Before-and-after page screenshots

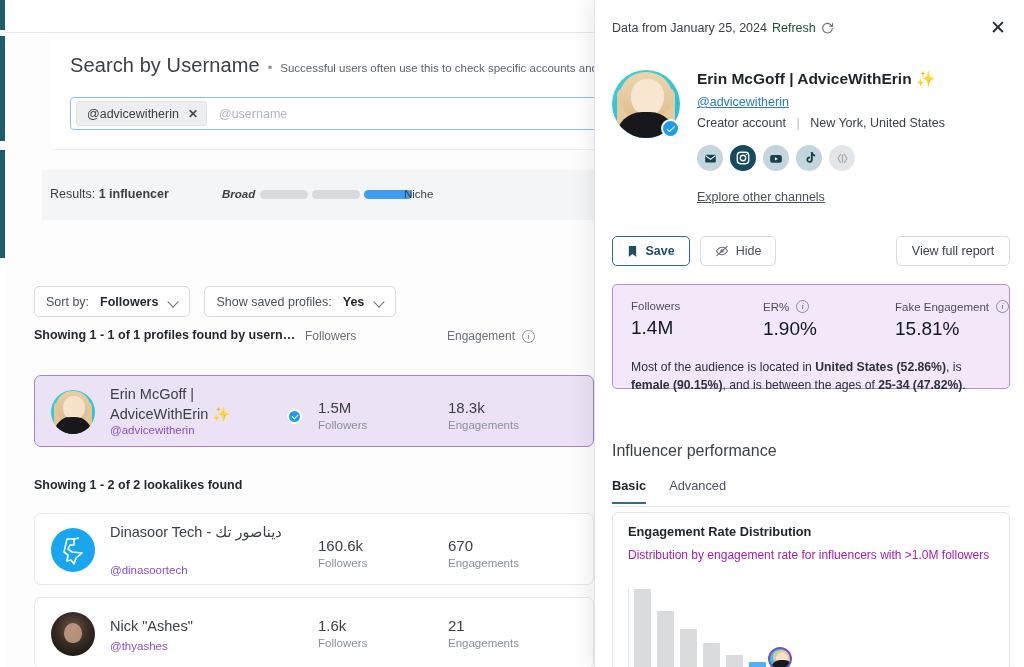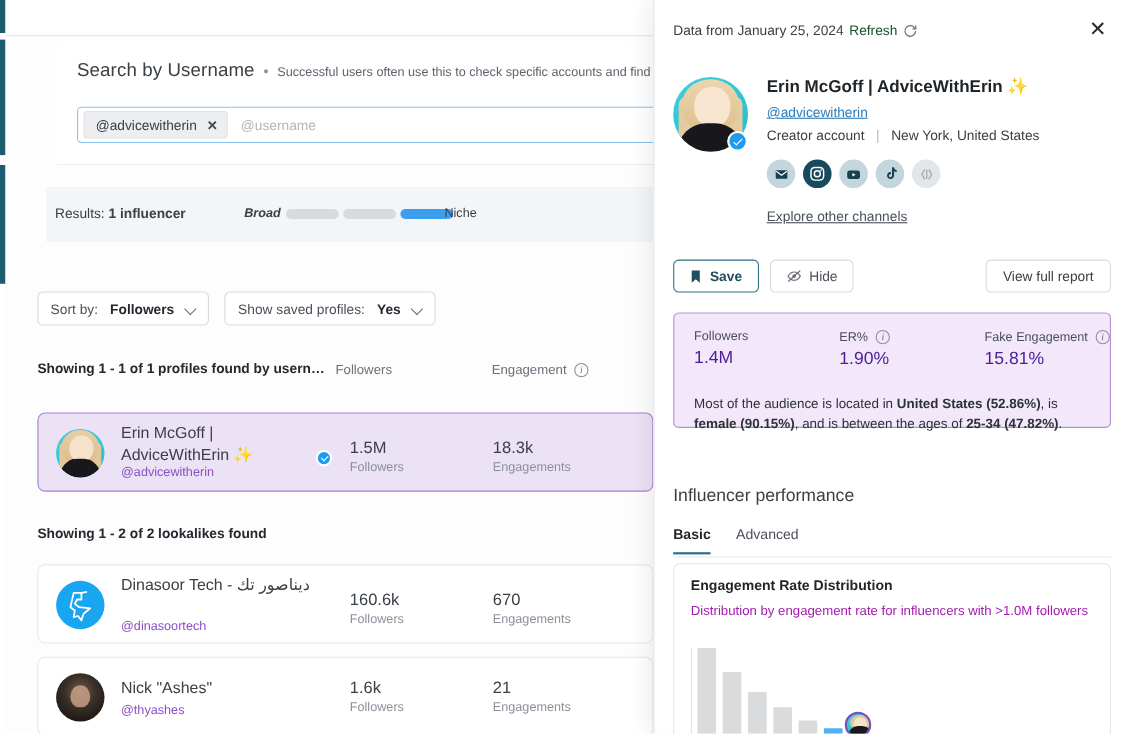"Search by Username" .search-title { font-size: 17px -> 20px }
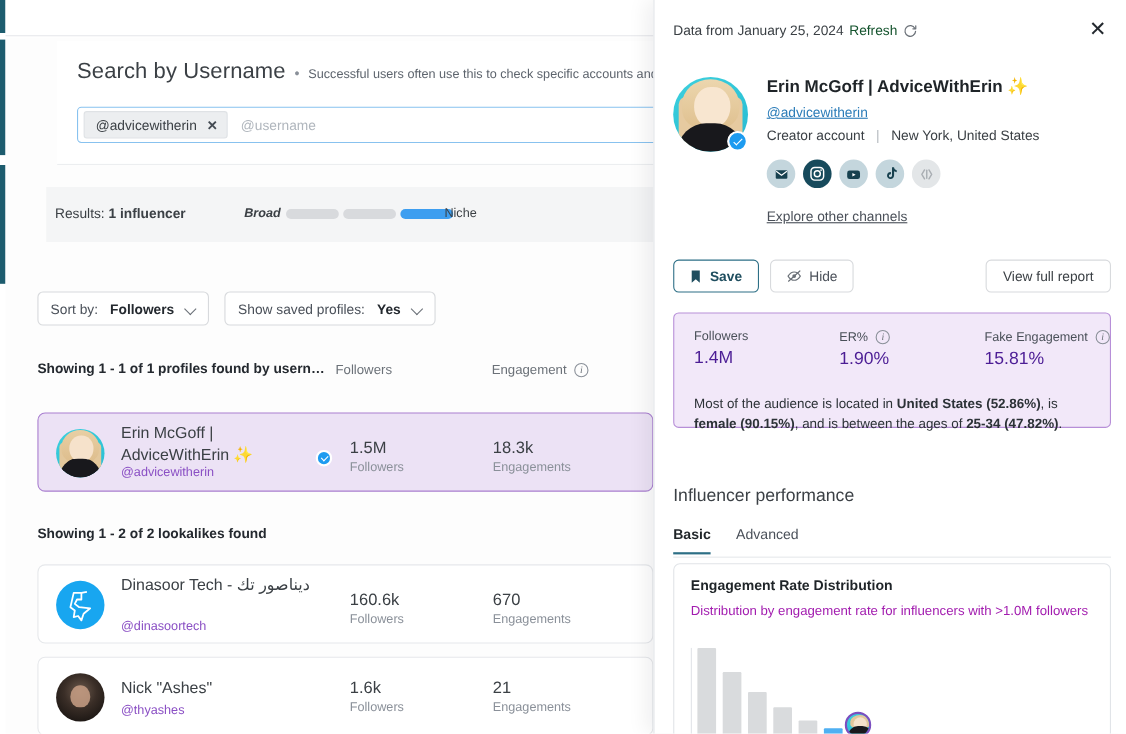"Sort by:" .dropdown { margin-top: none -> 21px }
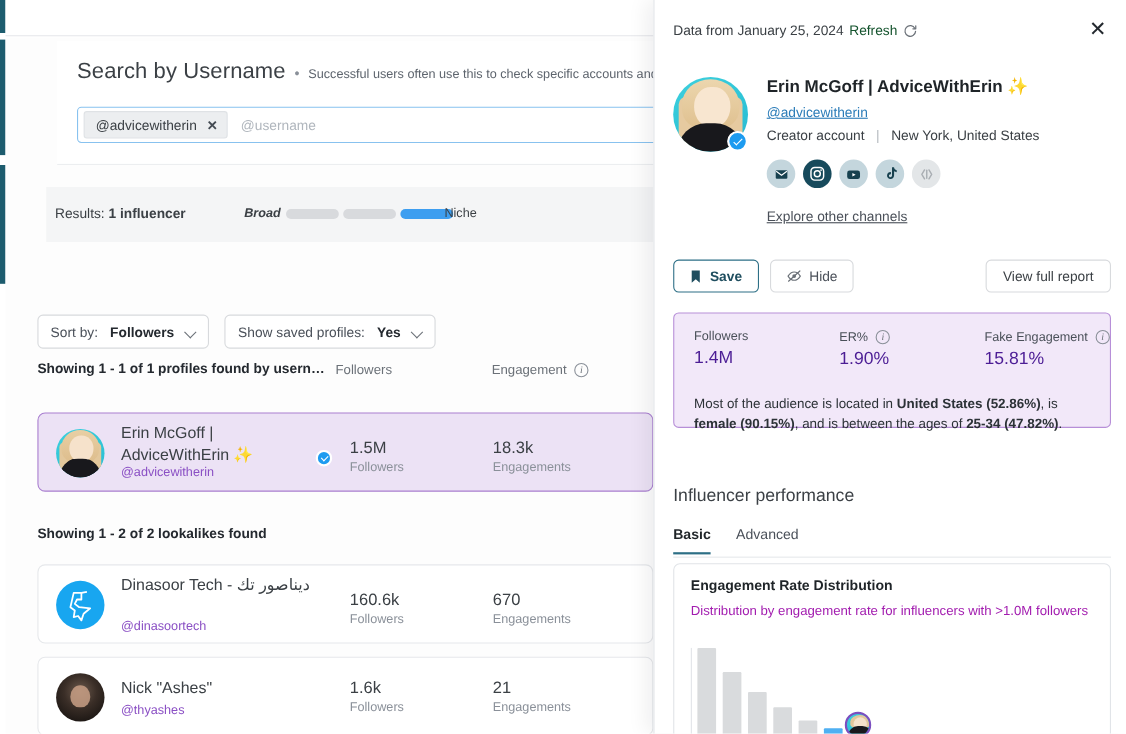"1.4M" .stat-val { color: #4c1d95 -> #0f172a; font-size: 16px -> 19px }
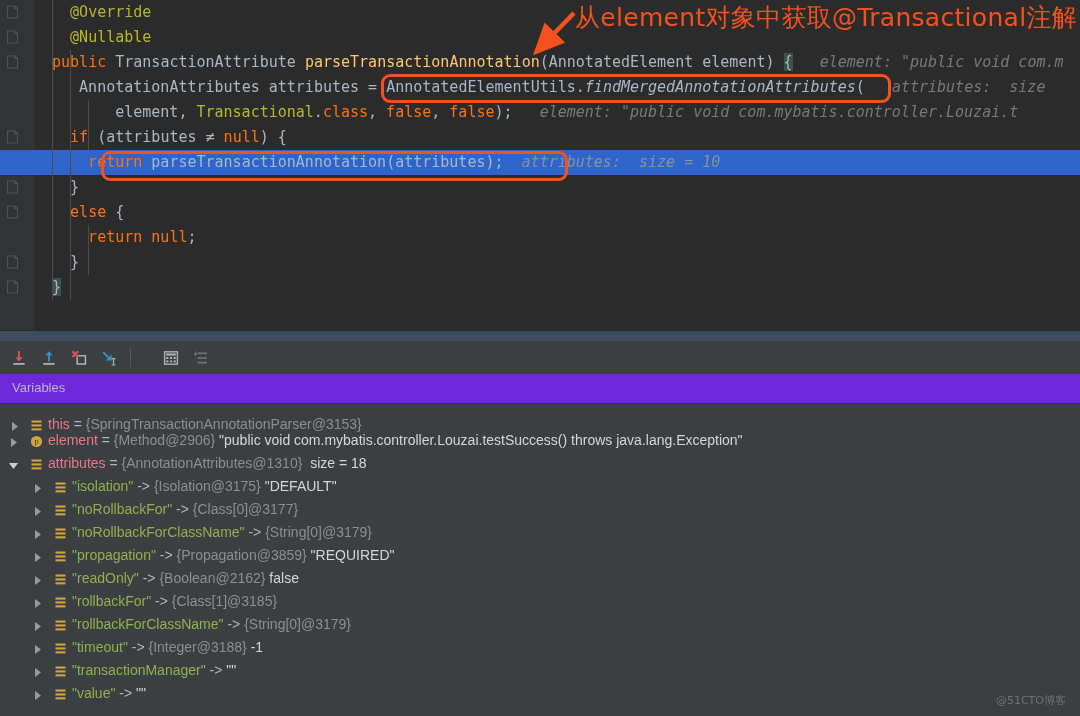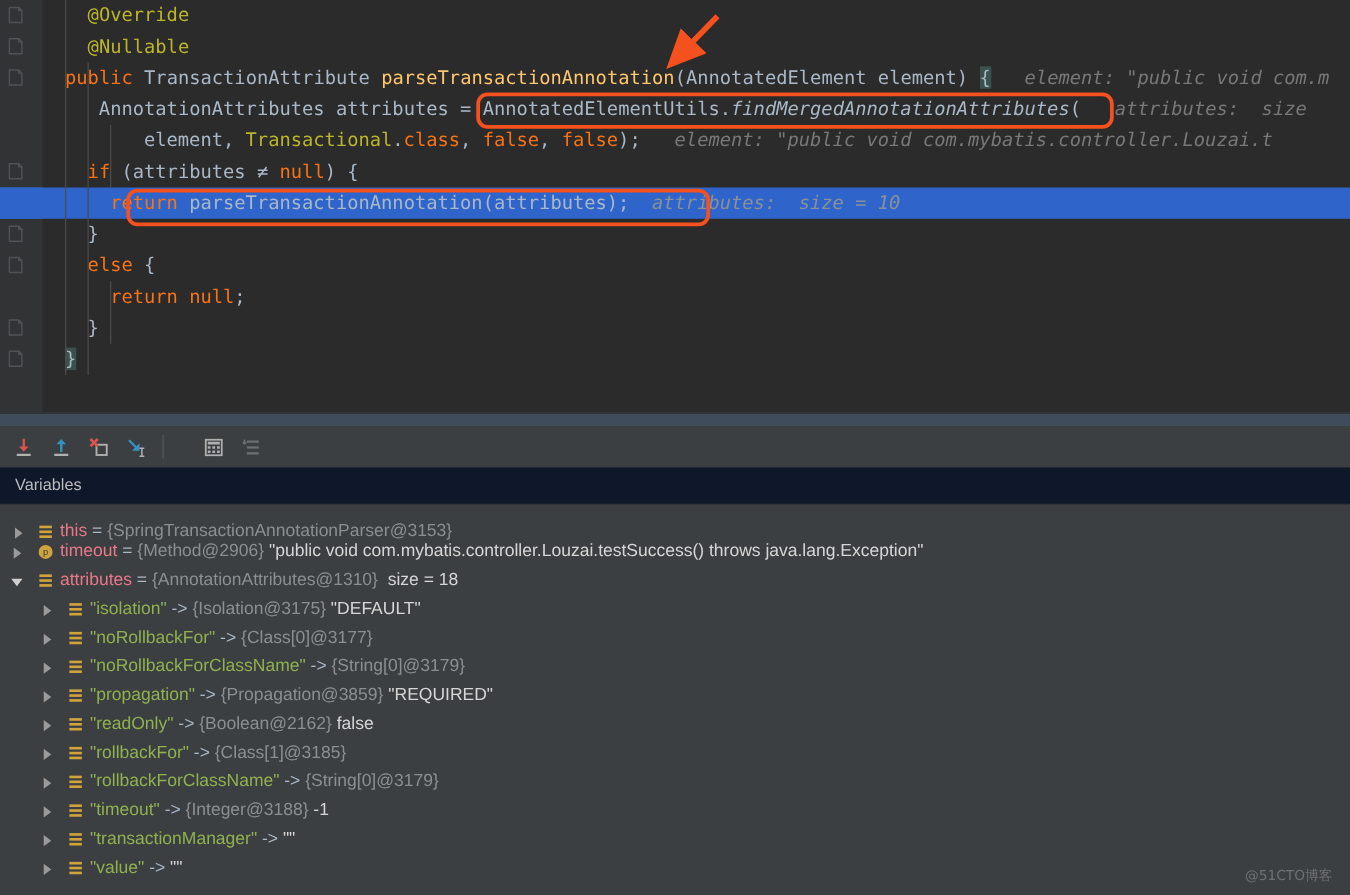"从element对象中获取@Transactional注解" div.anno-text { html: none -> <div>从element对象中获取@Transactional注解</div> }
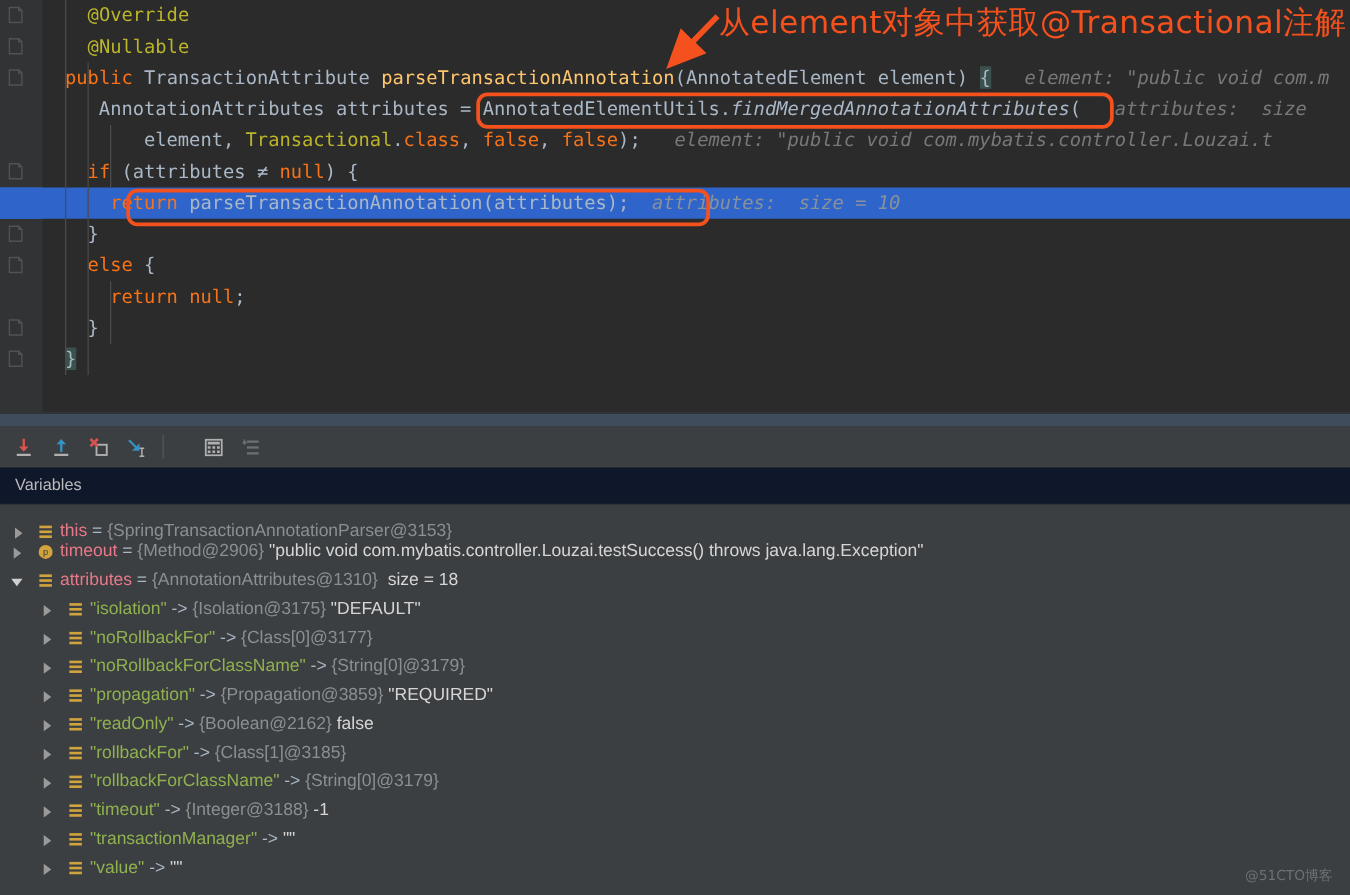"Variables" .vars-header { background: #0f172a -> #6d28d9 }
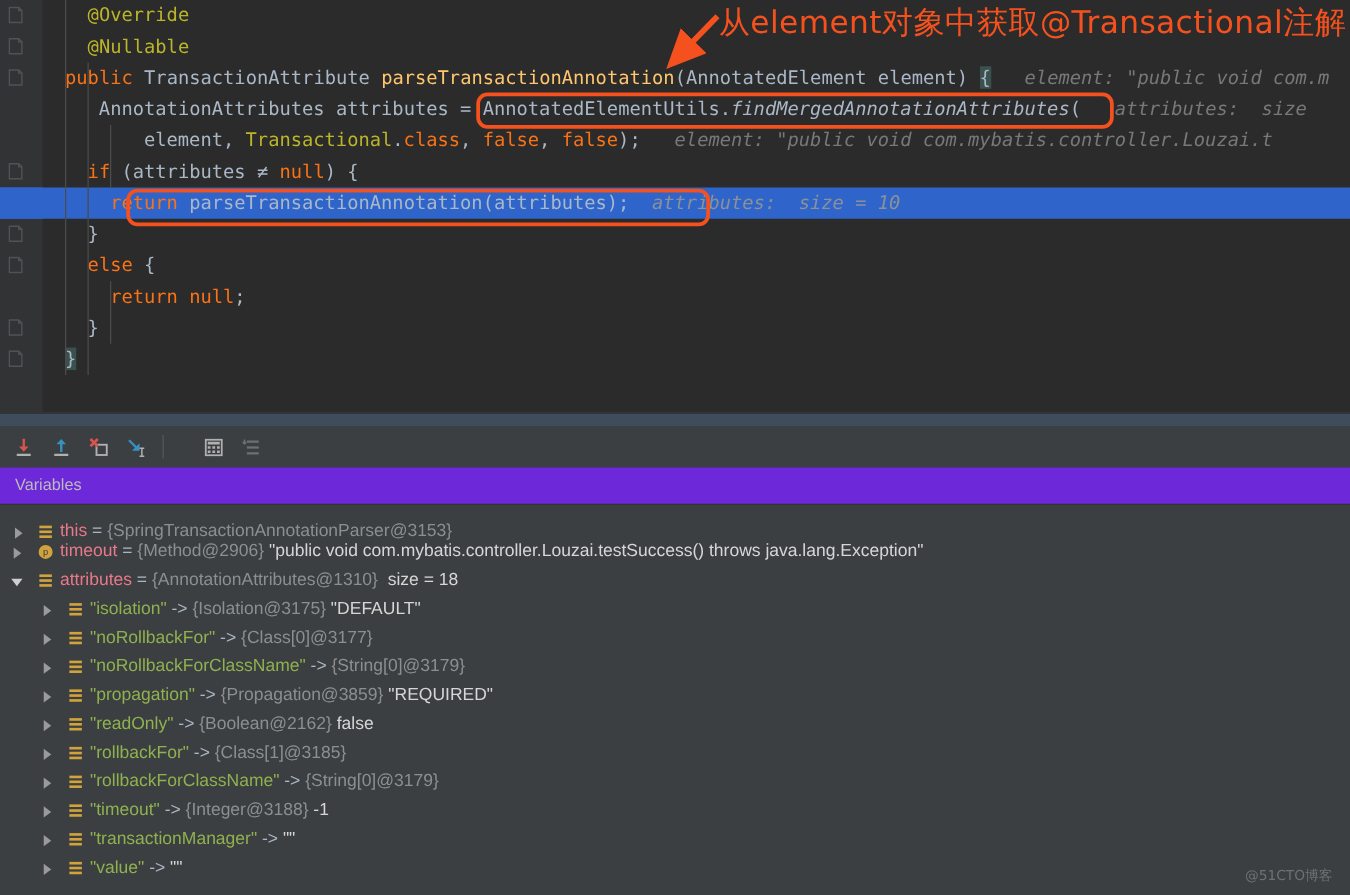"timeout" span.vname { text: timeout -> element }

▶ About this exercise
When you reproduce the entries above, keep every word exact and leave the images out.

▶ Written response
"Search by Username" .search-title { font-size: 17px -> 20px }
"Sort by:" .dropdown { margin-top: none -> 21px }
"1.4M" .stat-val { color: #4c1d95 -> #0f172a; font-size: 16px -> 19px }
"从element对象中获取@Transactional注解" div.anno-text { html: none -> <div>从element对象中获取@Transactional注解</div> }
"Variables" .vars-header { background: #0f172a -> #6d28d9 }
"timeout" span.vname { text: timeout -> element }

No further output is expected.